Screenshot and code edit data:
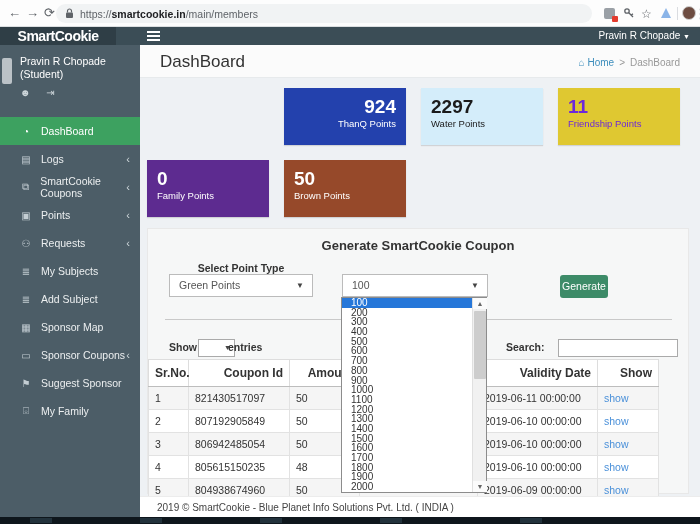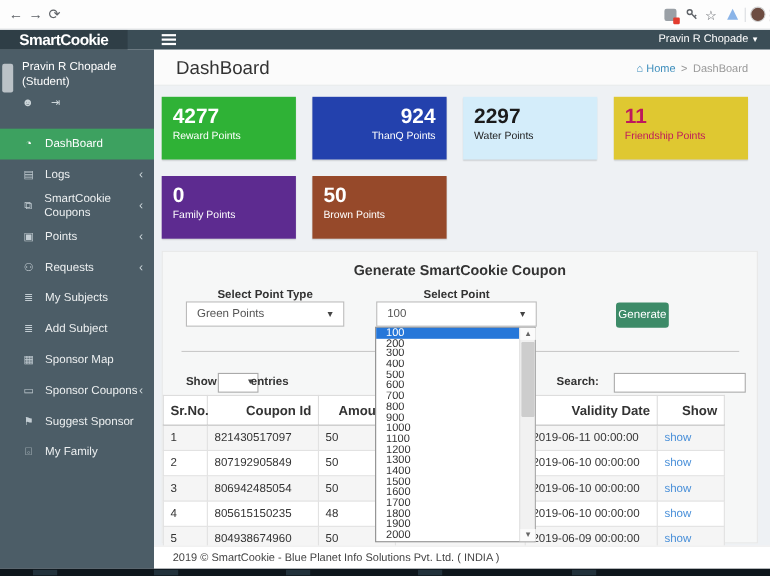--- a/index.html
+++ b/index.html
@@ -102,6 +102,13 @@
   <span class="nav-ic" style="left:8px">←</span>
   <span class="nav-ic" style="left:26px">→</span>
   <span class="nav-ic" style="left:44px">⟳</span>
+  <div class="url-pill">
+    <svg width="9" height="11" viewBox="0 0 9 11">
+        <rect x="1" y="4.5" width="7" height="5.5" rx="1" fill="#5f6368"></rect>
+        <path d="M2.5 4.5V3a2 2 0 0 1 4 0v1.5" stroke="#5f6368" fill="none" stroke-width="1.2"></path>
+      </svg>
+    <span class="url-txt"><span>https://</span><span class="dom">smartcookie.in</span><span>/main/members</span></span>
+  </div>
   <span class="ext-sq" style="left:604px">
       <span class="bdg"></span>
     </span>

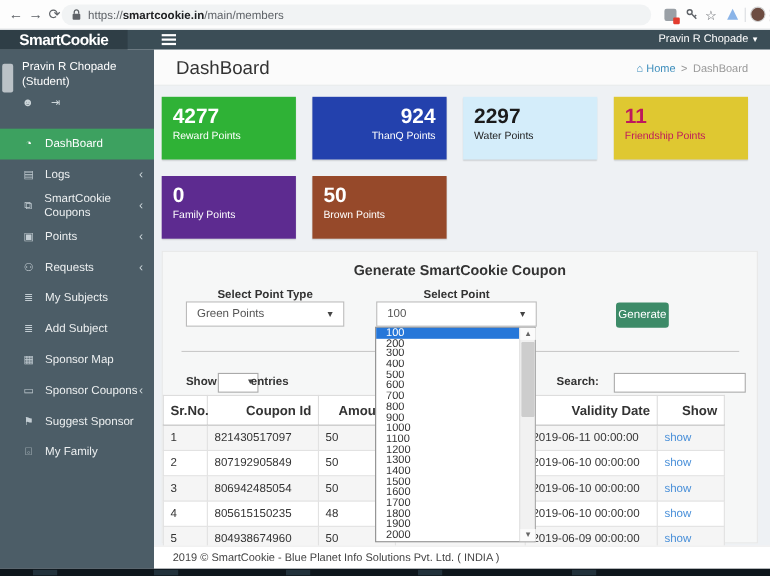--- a/index.html
+++ b/index.html
@@ -206,10 +206,6 @@
 
 <div class="abs content">
 
-  <div class="stat st0" style="left:7px;top:10px">
-    <div class="v">4277</div>
-      <div class="l">Reward Points</div>
-  </div>
   <div class="stat st1" style="left:144px;top:10px">
     <div class="v">924</div>
       <div class="l">ThanQ Points</div>

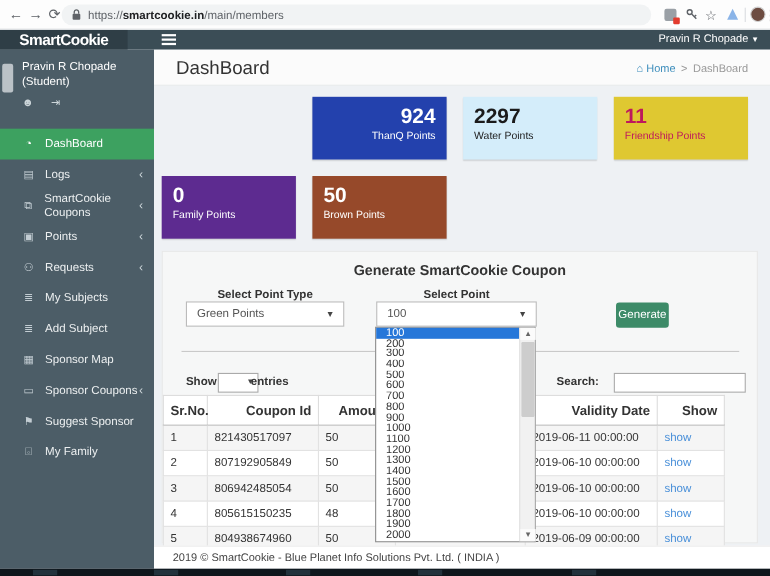--- a/index.html
+++ b/index.html
@@ -55,7 +55,7 @@
   .st0 { background:#2fb236; color:#fff; }
   .st1 { background:#2341ad; color:#fff;text-align:right; }
   .st2 { background:#d4edfa; color:#1b1b1b; }
-  .st3 { background:#dfc831; color:#be185d; }
+  .st3 { background:#dfc831; color:#6d28d9; }
   .st4 { background:#5d2b90; color:#fff; }
   .st5 { background:#96492a; color:#fff; }
 

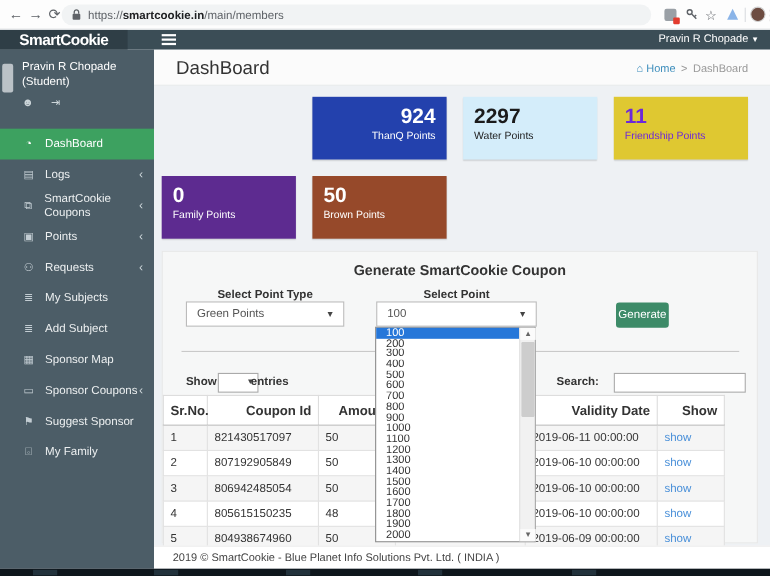--- a/index.html
+++ b/index.html
@@ -235,7 +235,6 @@
       <span>Green Points</span><span class="caret">▼</span>
     </div>
 
-    <div class="fld-label" style="left:194px;width:146px">Select Point</div>
     <div class="sel" style="left:194px;width:146px">
       <span>100</span><span class="caret">▼</span>
     </div>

> Task instructions
With the pictures dropped, write out all of the entries word for word.

> Response area
--- a/index.html
+++ b/index.html
@@ -102,6 +102,13 @@
   <span class="nav-ic" style="left:8px">←</span>
   <span class="nav-ic" style="left:26px">→</span>
   <span class="nav-ic" style="left:44px">⟳</span>
+  <div class="url-pill">
+    <svg width="9" height="11" viewBox="0 0 9 11">
+        <rect x="1" y="4.5" width="7" height="5.5" rx="1" fill="#5f6368"></rect>
+        <path d="M2.5 4.5V3a2 2 0 0 1 4 0v1.5" stroke="#5f6368" fill="none" stroke-width="1.2"></path>
+      </svg>
+    <span class="url-txt"><span>https://</span><span class="dom">smartcookie.in</span><span>/main/members</span></span>
+  </div>
   <span class="ext-sq" style="left:604px">
       <span class="bdg"></span>
     </span>

--- a/index.html
+++ b/index.html
@@ -206,10 +206,6 @@
 
 <div class="abs content">
 
-  <div class="stat st0" style="left:7px;top:10px">
-    <div class="v">4277</div>
-      <div class="l">Reward Points</div>
-  </div>
   <div class="stat st1" style="left:144px;top:10px">
     <div class="v">924</div>
       <div class="l">ThanQ Points</div>

--- a/index.html
+++ b/index.html
@@ -55,7 +55,7 @@
   .st0 { background:#2fb236; color:#fff; }
   .st1 { background:#2341ad; color:#fff;text-align:right; }
   .st2 { background:#d4edfa; color:#1b1b1b; }
-  .st3 { background:#dfc831; color:#be185d; }
+  .st3 { background:#dfc831; color:#6d28d9; }
   .st4 { background:#5d2b90; color:#fff; }
   .st5 { background:#96492a; color:#fff; }
 

--- a/index.html
+++ b/index.html
@@ -235,7 +235,6 @@
       <span>Green Points</span><span class="caret">▼</span>
     </div>
 
-    <div class="fld-label" style="left:194px;width:146px">Select Point</div>
     <div class="sel" style="left:194px;width:146px">
       <span>100</span><span class="caret">▼</span>
     </div>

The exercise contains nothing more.